**Work order:** Starting at the first line of the records and stopping at the line that contains "d) Logistic Regression", transcribe every line exactly and leave out the pictures.

**Record extracts:**
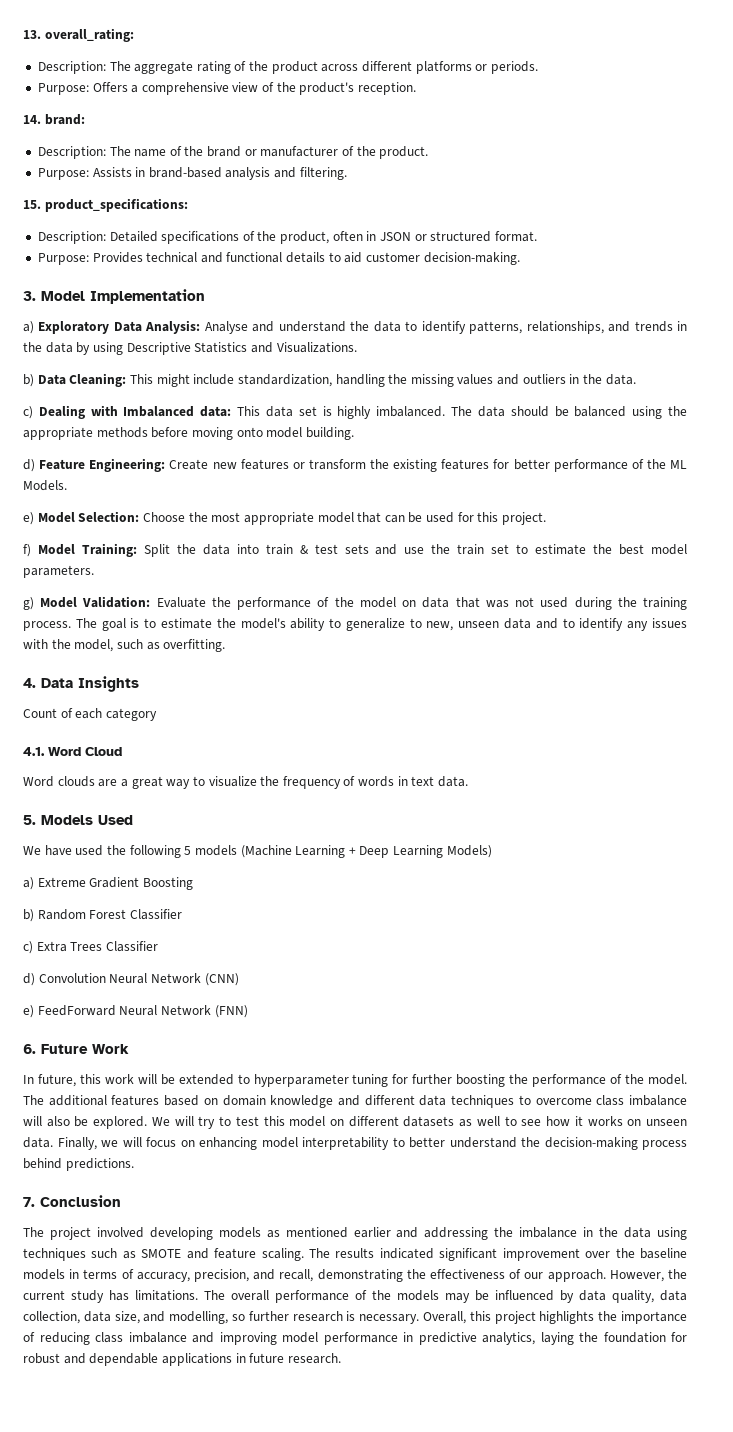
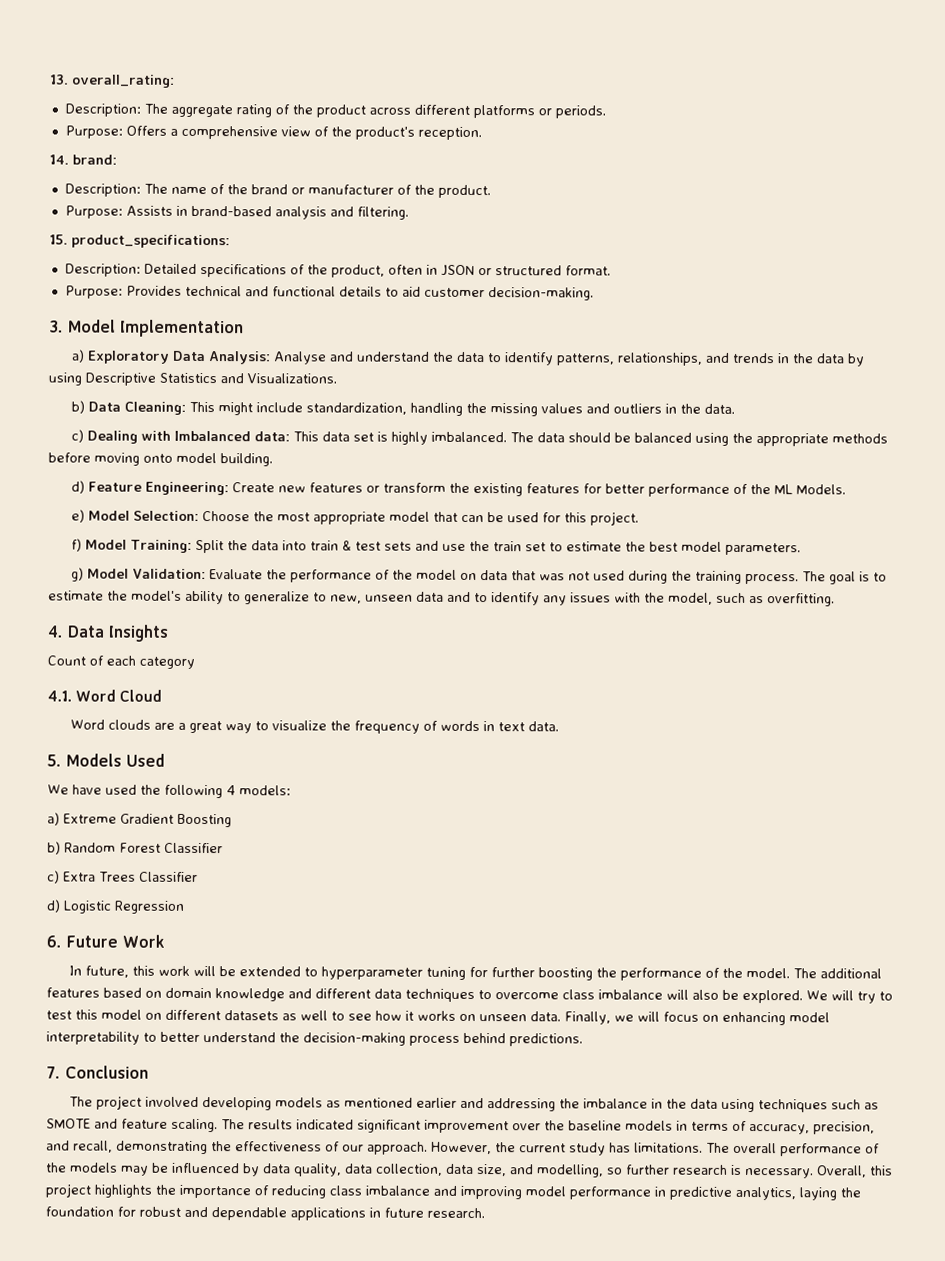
- We have used the following 5 models (Machine Learning + Deep Learning Models)
+ We have used the following 4 models:
- d) Convolution Neural Network (CNN)
- e) FeedForward Neural Network (FNN)
+ d) Logistic Regression

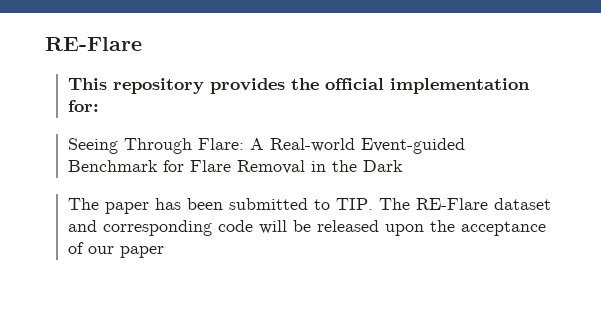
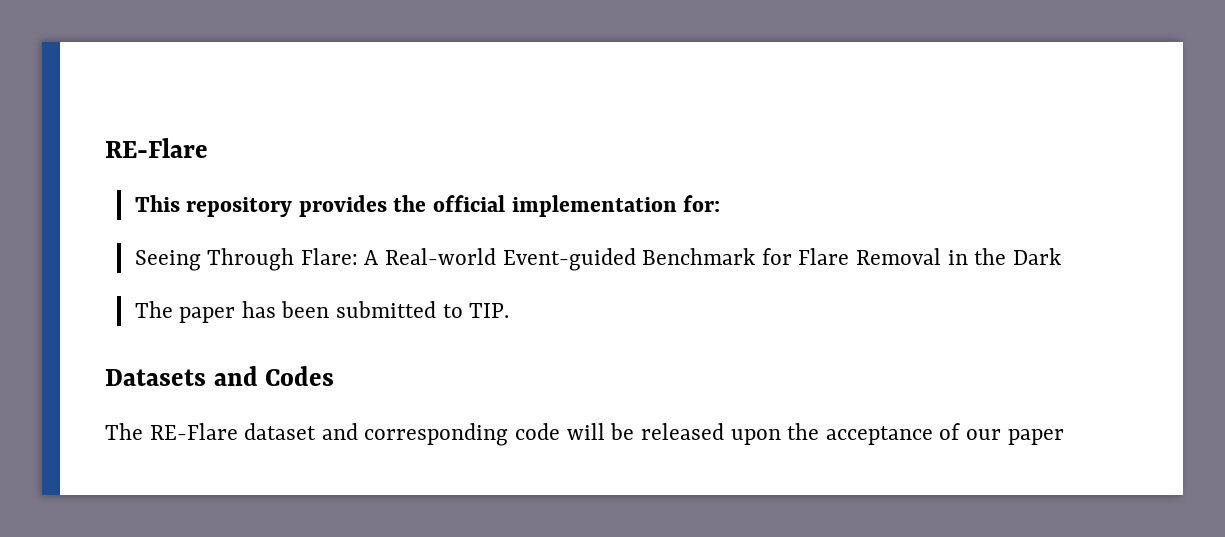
- The paper has been submitted to TIP. The RE-Flare dataset and corresponding code will be released upon the acceptance of our paper
+ The paper has been submitted to TIP.
+ Datasets and Codes
+ The RE-Flare dataset and corresponding code will be released upon the acceptance of our paper

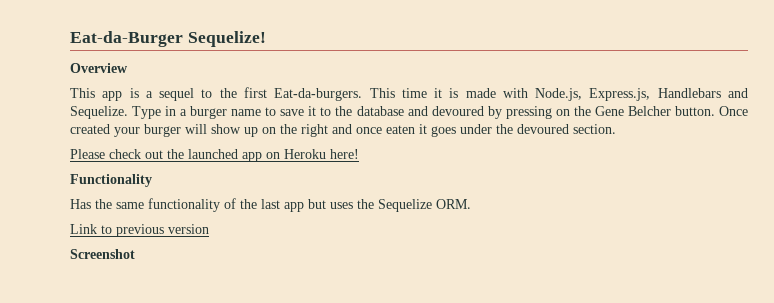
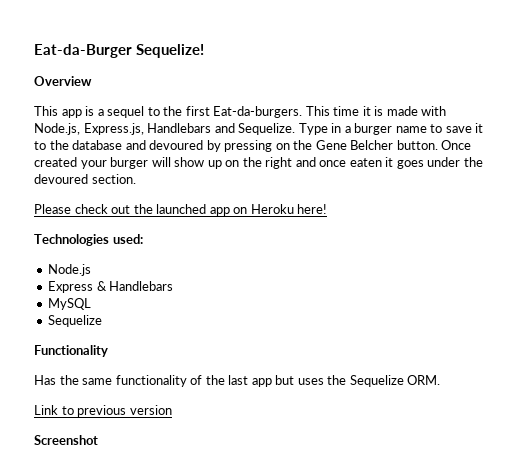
+ Technologies used:
+ Node.js
+ Express & Handlebars
+ MySQL
+ Sequelize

**Result of this exercise:**
- We have used the following 5 models (Machine Learning + Deep Learning Models)
+ We have used the following 4 models:
- d) Convolution Neural Network (CNN)
- e) FeedForward Neural Network (FNN)
+ d) Logistic Regression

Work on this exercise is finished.